START Given information

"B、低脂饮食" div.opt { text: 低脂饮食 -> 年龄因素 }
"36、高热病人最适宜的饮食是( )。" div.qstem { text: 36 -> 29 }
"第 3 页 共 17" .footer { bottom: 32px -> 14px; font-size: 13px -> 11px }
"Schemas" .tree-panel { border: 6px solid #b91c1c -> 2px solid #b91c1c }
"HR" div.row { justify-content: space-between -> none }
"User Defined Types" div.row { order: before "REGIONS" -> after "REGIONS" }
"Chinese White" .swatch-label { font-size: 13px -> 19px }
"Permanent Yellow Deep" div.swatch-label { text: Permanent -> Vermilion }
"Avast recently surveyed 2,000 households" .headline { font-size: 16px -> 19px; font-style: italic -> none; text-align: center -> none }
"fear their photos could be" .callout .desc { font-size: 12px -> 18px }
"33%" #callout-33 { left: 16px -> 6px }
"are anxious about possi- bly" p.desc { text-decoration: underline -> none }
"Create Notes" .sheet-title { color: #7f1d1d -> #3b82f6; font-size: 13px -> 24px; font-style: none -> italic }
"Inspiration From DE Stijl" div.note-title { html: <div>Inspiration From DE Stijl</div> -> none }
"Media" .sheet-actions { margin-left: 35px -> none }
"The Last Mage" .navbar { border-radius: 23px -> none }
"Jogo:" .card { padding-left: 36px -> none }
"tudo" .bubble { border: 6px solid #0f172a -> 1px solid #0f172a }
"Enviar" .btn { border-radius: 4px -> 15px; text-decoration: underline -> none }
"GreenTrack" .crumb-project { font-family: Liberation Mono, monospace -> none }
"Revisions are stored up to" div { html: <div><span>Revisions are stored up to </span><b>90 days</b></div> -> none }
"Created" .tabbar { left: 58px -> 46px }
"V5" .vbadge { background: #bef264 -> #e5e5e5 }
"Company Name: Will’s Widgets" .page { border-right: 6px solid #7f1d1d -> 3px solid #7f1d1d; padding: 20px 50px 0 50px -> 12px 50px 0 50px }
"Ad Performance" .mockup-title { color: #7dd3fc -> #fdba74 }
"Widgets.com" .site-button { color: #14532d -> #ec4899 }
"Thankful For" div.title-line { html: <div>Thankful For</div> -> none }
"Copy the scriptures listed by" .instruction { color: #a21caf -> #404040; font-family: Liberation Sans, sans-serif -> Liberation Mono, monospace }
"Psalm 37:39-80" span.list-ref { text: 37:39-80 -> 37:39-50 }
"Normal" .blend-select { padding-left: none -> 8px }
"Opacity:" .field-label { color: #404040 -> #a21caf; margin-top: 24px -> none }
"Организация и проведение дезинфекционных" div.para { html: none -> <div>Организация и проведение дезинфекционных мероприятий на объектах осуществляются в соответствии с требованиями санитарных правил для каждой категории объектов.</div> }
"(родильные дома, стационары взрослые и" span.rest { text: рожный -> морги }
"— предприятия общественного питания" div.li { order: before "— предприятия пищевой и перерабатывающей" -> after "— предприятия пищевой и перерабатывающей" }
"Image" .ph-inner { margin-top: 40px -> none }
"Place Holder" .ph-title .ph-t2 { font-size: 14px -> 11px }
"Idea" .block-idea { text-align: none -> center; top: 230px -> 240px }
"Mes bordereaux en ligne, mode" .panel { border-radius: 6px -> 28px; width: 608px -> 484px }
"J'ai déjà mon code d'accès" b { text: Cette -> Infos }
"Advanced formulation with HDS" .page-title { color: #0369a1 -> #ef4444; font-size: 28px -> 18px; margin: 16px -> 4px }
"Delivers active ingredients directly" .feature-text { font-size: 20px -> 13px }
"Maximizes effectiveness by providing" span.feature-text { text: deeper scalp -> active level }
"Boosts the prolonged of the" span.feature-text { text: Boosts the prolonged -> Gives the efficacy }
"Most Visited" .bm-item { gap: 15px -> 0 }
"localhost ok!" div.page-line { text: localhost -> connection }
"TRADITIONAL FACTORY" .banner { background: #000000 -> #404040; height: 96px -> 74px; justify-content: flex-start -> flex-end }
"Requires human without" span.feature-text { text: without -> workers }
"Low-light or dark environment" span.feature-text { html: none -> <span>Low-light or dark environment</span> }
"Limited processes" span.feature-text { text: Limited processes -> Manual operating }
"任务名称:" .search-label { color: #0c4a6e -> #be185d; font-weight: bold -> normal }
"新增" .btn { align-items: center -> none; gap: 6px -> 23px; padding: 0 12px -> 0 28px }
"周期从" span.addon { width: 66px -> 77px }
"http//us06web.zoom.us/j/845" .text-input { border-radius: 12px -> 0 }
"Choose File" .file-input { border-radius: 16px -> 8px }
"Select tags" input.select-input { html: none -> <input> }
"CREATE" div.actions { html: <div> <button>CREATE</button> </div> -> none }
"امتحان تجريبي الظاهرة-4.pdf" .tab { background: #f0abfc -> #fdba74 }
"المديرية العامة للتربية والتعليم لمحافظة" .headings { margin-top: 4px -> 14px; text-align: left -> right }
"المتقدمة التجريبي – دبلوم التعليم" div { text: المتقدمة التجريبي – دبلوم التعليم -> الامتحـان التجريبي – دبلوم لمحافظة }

END Given information

Aim of the task => Each line above that includes "before" should be shown.

Response to this task =>
"User Defined Types" div.row { order: before "REGIONS" -> after "REGIONS" }
"— предприятия общественного питания" div.li { order: before "— предприятия пищевой и перерабатывающей" -> after "— предприятия пищевой и перерабатывающей" }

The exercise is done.